En Suisse, le développement de la production d’électricité par le biais de grands projets est essentiel pour la sécurité de l’approvisionnement. Ce développement se heurte toutefois souvent à une forte résistance, souvent de la part des adeptes du « Building absolutely nothing anywhere near anything » (« Banana »), qui ont recours à de longues procédures judiciaires et des blocages dans le but de retarder les projets, les faire échouer, voire de décourager les investisseurs.6

De plus, l’opposition et les protestations émanant de groupes d’intérêts, tels ceux que l’on appelle les « nimby » (« Not in my backyard »), posent problème. Ces derniers ne sont pas fondamentalement opposés à de nouvelles infrastructures, mais les rejettent catégoriquement dès lors qu’ils sont directement concernés, par exemple parce qu’elles sont projetées dans leur propre « arrière-cour ». L’installation d’éoliennes en est le meilleur exemple.

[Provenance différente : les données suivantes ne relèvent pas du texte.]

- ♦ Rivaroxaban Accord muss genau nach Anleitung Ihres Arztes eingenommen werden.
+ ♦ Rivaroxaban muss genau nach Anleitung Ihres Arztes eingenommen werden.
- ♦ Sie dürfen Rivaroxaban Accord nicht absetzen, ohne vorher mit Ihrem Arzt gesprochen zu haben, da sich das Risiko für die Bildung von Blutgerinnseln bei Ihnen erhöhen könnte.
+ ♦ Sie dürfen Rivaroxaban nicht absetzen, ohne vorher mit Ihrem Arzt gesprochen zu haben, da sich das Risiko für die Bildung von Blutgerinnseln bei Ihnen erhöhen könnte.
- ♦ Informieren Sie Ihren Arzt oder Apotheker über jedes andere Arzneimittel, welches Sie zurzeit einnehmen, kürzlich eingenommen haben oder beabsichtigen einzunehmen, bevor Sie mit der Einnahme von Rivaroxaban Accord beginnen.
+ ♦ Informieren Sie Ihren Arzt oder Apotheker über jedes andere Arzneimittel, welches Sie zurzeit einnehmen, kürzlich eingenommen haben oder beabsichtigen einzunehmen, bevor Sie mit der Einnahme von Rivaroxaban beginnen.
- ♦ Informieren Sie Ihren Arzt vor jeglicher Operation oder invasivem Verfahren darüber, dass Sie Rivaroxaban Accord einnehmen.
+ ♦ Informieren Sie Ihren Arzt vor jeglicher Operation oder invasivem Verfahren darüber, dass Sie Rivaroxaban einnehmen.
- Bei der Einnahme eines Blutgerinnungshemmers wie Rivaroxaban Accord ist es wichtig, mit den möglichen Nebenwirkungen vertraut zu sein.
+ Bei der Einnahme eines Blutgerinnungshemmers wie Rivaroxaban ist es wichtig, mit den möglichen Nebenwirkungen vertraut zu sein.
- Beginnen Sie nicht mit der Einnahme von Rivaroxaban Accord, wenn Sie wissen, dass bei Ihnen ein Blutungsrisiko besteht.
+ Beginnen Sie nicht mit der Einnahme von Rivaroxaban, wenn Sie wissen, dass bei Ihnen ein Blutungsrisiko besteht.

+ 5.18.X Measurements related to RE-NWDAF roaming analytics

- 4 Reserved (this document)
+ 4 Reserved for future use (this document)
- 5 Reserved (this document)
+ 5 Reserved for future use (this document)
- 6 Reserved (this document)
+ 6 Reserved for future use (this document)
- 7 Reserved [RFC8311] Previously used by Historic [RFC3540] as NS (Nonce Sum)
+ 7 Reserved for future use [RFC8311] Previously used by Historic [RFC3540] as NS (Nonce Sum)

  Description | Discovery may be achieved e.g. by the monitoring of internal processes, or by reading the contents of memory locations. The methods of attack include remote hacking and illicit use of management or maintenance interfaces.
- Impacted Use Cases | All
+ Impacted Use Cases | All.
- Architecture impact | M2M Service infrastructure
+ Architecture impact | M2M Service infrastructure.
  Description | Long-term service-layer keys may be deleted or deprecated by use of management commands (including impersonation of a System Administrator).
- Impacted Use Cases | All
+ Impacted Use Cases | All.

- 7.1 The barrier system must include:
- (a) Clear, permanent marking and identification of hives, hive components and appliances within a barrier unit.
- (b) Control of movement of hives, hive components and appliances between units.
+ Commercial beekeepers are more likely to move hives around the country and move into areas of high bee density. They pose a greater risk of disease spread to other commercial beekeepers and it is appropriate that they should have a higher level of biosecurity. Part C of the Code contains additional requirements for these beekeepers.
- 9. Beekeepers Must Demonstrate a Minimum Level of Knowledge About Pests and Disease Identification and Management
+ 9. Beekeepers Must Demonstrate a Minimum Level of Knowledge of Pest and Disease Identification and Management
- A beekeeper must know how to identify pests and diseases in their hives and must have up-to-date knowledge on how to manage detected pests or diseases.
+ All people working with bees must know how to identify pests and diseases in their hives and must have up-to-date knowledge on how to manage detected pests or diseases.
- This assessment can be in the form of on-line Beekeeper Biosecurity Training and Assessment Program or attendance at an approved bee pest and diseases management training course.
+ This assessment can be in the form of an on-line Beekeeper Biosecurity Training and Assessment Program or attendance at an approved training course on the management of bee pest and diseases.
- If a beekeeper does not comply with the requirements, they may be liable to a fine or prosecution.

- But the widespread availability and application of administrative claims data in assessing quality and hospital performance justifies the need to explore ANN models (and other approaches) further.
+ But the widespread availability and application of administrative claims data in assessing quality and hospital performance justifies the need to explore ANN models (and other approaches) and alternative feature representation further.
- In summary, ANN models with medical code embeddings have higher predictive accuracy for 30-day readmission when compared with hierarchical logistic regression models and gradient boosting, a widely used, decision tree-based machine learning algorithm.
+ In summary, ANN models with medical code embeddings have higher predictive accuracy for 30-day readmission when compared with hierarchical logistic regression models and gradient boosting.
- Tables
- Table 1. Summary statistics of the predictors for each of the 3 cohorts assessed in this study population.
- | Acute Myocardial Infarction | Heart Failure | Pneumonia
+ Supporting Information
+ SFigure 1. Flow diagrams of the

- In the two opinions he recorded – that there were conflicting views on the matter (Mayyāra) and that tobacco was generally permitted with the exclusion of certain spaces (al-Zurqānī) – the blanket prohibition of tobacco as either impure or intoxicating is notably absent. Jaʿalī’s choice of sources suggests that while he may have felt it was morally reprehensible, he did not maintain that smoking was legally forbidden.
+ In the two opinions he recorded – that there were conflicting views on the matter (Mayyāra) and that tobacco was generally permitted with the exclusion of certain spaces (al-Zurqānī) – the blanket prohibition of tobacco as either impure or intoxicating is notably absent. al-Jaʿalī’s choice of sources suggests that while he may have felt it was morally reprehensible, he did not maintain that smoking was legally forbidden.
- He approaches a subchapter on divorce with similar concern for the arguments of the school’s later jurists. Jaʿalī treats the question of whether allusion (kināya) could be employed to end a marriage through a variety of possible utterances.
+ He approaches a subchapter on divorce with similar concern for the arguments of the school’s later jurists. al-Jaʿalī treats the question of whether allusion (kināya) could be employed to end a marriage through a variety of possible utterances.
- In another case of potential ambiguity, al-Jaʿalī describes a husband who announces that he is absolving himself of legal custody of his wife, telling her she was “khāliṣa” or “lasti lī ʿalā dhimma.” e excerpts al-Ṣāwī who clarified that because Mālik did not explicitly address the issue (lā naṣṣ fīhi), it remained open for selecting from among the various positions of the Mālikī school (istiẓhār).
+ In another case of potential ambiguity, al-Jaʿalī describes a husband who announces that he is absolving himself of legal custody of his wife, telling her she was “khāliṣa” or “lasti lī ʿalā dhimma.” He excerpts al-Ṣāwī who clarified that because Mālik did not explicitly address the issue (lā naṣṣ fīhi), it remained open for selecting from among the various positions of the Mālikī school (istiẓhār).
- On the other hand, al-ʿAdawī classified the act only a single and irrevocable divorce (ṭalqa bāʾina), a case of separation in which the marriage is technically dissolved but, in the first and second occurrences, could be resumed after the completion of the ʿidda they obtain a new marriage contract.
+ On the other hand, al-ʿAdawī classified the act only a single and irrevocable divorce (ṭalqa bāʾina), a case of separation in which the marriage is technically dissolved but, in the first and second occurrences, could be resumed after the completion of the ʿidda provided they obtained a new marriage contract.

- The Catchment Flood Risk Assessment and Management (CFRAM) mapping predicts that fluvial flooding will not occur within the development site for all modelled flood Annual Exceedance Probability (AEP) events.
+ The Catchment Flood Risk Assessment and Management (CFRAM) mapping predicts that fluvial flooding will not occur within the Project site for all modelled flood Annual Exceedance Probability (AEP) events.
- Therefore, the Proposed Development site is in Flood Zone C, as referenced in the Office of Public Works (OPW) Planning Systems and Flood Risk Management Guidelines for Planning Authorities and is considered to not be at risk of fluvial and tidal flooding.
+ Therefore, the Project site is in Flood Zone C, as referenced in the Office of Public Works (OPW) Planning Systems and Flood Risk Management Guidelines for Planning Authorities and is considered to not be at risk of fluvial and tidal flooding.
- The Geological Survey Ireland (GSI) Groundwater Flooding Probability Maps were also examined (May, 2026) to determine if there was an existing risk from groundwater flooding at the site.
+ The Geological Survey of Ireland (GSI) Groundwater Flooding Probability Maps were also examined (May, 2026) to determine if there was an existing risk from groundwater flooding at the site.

Les réponses obtenues dans le cadre du sondage quant à l’acceptation d’éoliennes à proximité des habitations illustrent bien la fréquente posture de « nimby ». Seuls 5% sont favorables à une distance de moins de 500 mètres par rapport aux habitations, tandis que 58% souhaitent une distance de 1’000 mètres ou plus. À mesure que leur distance par rapport aux habitations se réduit, l’acceptation des éoliennes diminue. Si cela ne constitue peut-être pas un obstacle majeur dans les pays de grande superficie et à faible densité de population, le problème doit être pris très au sérieux dans un pays densément peuplé comme la Suisse. Si une majorité politiquement engagée souhaite une distance d’au moins 1’000 mètres, il sera difficile de trouver des sites d’implantation dans des cantons à forte densité de population comme Zurich. À cela s’ajoute le fait que de nombreux sites potentiels de parcs éoliens pourraient se trouver dans des zones touristiques, ce qui compliquerait encore la réalisation de tels projets et susciterait une vive opposition.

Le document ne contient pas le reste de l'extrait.